CORRECTION: no! for time series, use just the end
yes but we need to use the same seed. if we don't use the same seed / keep the data in the validation vs. training set, we'll train on it and will essentially memorize the validation set
- ✅ What is overfitting? Provide an example.
i could draw it out but basically; we pick up on things that are too specific in the training set vs. gaining genrealizable things. basically we learn how to recognize the exact examples in validation set vs. things beyond it; we "memorize" the examples instead of the patterns
- ✅ What is a metric? How does it differ from "loss"?
loss is usually stochastic gradient descent; things that are good for automatically updating weights
metrics are for human consumption
- ✅ How can pretrained models help?
they are mostly trained and work on relevant examples!
lots of tasks are the same across many examples, and allows us to use smaller training sets to finetune
- ✅ What is the "head" of a model?
last layer that is added for classification in the dataset
- ✅ What kinds of features do the early layers of a CNN find? How about the later layers?

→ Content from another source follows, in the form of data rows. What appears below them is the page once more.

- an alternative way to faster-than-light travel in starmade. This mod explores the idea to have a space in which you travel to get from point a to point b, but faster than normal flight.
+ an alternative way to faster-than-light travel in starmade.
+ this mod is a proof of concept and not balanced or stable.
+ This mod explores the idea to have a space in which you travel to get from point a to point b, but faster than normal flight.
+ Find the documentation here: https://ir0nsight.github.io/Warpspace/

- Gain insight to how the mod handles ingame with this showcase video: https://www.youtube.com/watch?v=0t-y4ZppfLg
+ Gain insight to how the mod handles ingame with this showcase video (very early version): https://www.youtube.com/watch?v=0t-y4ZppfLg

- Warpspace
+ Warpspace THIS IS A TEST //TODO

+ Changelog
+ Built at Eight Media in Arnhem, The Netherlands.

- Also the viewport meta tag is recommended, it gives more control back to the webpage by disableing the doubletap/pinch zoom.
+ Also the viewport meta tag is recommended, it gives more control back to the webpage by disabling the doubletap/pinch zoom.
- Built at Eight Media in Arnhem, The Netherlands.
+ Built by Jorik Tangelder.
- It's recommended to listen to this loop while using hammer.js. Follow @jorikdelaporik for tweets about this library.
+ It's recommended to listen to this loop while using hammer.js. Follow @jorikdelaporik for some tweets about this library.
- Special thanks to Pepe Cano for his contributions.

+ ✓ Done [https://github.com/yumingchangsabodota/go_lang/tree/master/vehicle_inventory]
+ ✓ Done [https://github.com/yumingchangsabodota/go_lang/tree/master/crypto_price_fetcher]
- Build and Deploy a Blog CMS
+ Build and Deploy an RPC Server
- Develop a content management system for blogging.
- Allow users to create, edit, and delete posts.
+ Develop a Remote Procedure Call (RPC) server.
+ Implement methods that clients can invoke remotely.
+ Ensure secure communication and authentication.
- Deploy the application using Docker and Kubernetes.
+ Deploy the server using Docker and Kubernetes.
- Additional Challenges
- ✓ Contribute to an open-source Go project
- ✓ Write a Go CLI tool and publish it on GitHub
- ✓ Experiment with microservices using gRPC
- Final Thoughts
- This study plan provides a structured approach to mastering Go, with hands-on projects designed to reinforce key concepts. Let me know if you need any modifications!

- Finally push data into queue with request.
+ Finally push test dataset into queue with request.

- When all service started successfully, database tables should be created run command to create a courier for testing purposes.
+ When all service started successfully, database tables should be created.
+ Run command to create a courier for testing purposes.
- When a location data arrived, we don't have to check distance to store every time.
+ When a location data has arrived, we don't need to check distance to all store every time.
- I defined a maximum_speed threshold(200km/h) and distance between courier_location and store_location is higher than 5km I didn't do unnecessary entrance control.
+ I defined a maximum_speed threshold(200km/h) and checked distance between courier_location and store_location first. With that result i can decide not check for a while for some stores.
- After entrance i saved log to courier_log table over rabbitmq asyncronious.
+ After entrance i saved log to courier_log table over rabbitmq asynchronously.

usually the most general; edges, corners, etc
later layers are way more complex
- ✅ Are image models only useful for photos?
nope! can make other things into images, like audio waveforms and stuff
- ✅ What is an "architecture"?
NIT: structure
the configuration of the neural network; i.e. the number of layers, how densely connected they are
- ✅ What is segmentation?
models that can recognize the content of every individual pixel in an image
- ✅ What is
y_range
used for? When do we need it?the possible range for our target
used for tabular tasks, when we are using a regression model
- ✅ What are "hyperparameters"?
"parameters about the parameters" - i.e. number of layers, number of weights, etc
- ❌ What's the best way to avoid failures when using AI in an organization
use a test set!
NIT: simple baseline metric to beat!